Au même titre que nos voisins italiens et espagnols, cette réautorisation nous permettrait de lutter de manière efficace contre les deux ravageurs de la noisette. Si certains voyaient dans cette interdiction un moyen de sauver les abeilles, faut-il rappeler qu’on sait désormais que la toxicité de cette molécule sur les abeilles est inférieure à un grand nombre de substances encore autorisées, dont certaines en agriculture bio ?
En parallèle, l’Efsa a rendu en mai 2024 un avis sur l’acétamipride « proposant de ne pas interdire la substance au niveau européen tout en fixant des limites de résidus plus drastiques », qui sont encore largement acceptables pour la noisette grâce à la coque qui protège l’amandon. Tout ceci est d’autant plus désolant que le marché des noisettes de qualité est bien vivant.
Alors que la France est le quatrième consommateur de noisettes au monde, nous importons 24000 tonnes de noisettes décortiquées, pour des exportations quasi nulles
Depuis quarante-cinq ans, la coopérative Unicoque, qui représente 300 producteurs, a développé une filière reconnue pour ses standards de qualité d’excellence qui lui permettent d’être leader européen en noisette coque de table et également d’approvisionner le marché français du décortiqué (amandon issu du cassage de la coquille), grâce à des partenariats avec des industriels connus du grand public pour partager les mêmes exigences qualitatives. Alors que la France est le quatrième consommateur de noisettes au monde, nous importons 24 000 tonnes de noisettes décortiquées, pour des exportations quasi nulles. Il y a donc un beau challenge de souveraineté alimentaire à relever !
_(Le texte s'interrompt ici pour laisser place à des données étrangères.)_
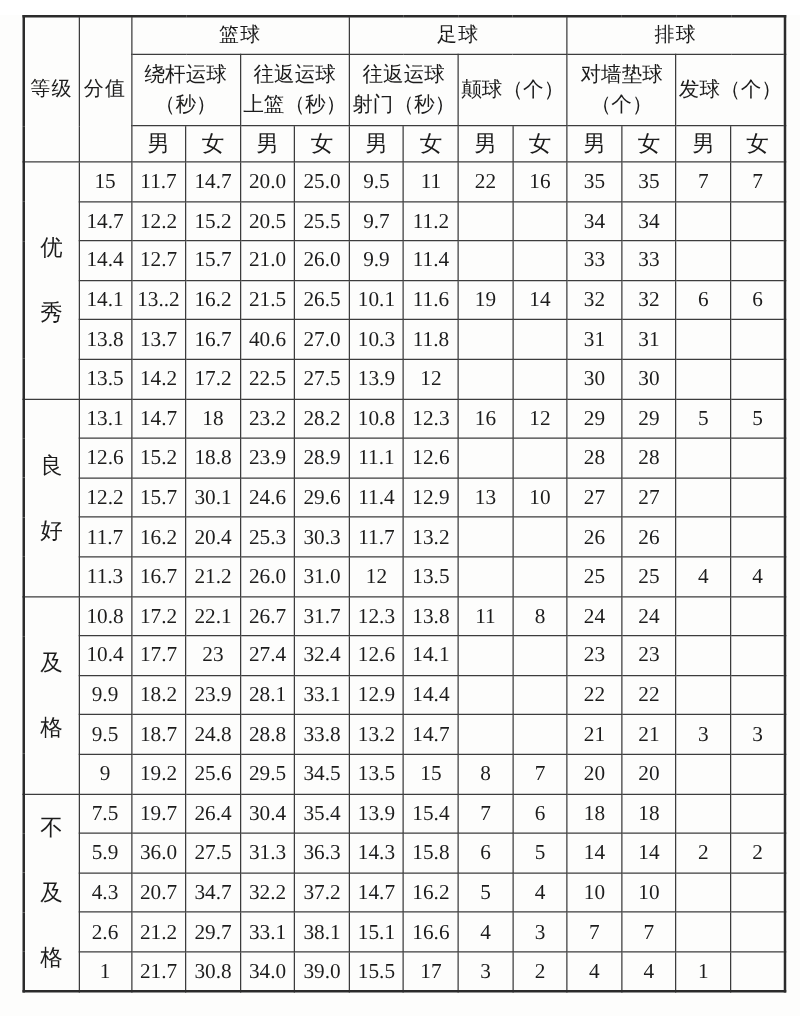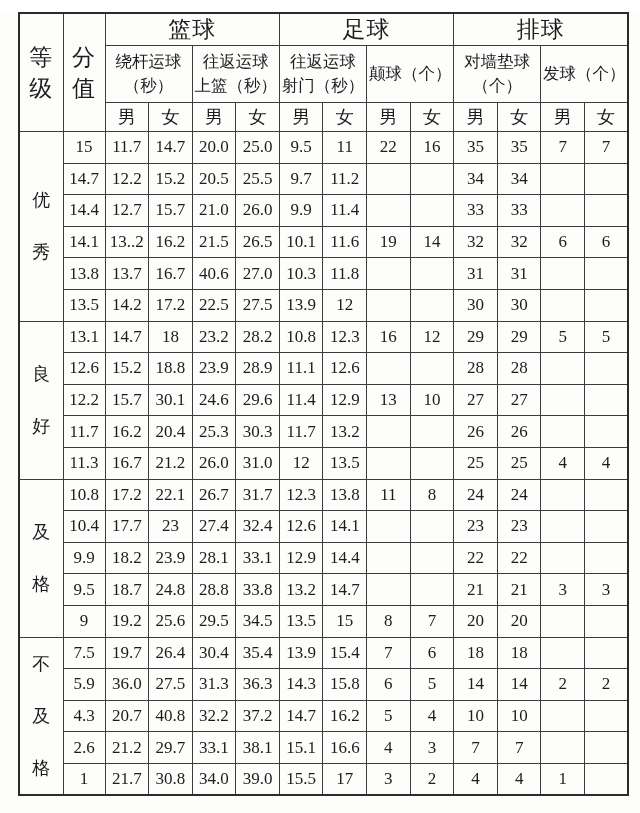--- a/index.html
+++ b/index.html
@@ -32,21 +32,21 @@
     border: 1px solid #3c3c3c;
     text-align: center;
     vertical-align: middle;
     padding: 0;
     font-weight: 400;
     overflow: hidden;
   }
   
   tr.sport-row th {
     height: 29px;
-    font-size: 23px;
+    font-size: 16px;
     letter-spacing: 1px;
   }
   tr.event-row th {
     height: 56px;
     font-size: 16.5px;
     line-height: 1.45;
     white-space: pre-line;
   }
   tr.gender-row th {
     height: 28px;
@@ -391,21 +391,21 @@
           <td>6</td>
           <td>5</td>
           <td>14</td>
           <td>14</td>
           <td>2</td>
           <td>2</td>
         </tr>
         <tr>
           <td class="score-cell">4.3</td>
           <td>20.7</td>
-          <td>40.8</td>
+          <td>34.7</td>
           <td>32.2</td>
           <td>37.2</td>
           <td>14.7</td>
           <td>16.2</td>
           <td>5</td>
           <td>4</td>
           <td>10</td>
           <td>10</td>
           <td></td>
           <td></td>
Dans six mois débutera la campagne culturale 2025, et les punaises et les balanins seront encore présents au rendez-vous. D’ici là, bon sens et courage politique seraient bien nécessaires pour une évolution positive du cadre réglementaire franco-français, afin que les 300 producteurs concernés continuent eux aussi d’être au rendez-vous dans leurs vergers. En revanche, si l’État – que nous n’avons pas attendu pour réaliser la montée en gamme – n’accède pas à nos demandes, la descente en gamme et aux enfers d’une filière agricole d’excellence française se poursuivra. C’est donc l’avenir tout entier de notre filière qui est en jeu, alors que, paradoxalement, la demande est présente et le commerce se porte bien.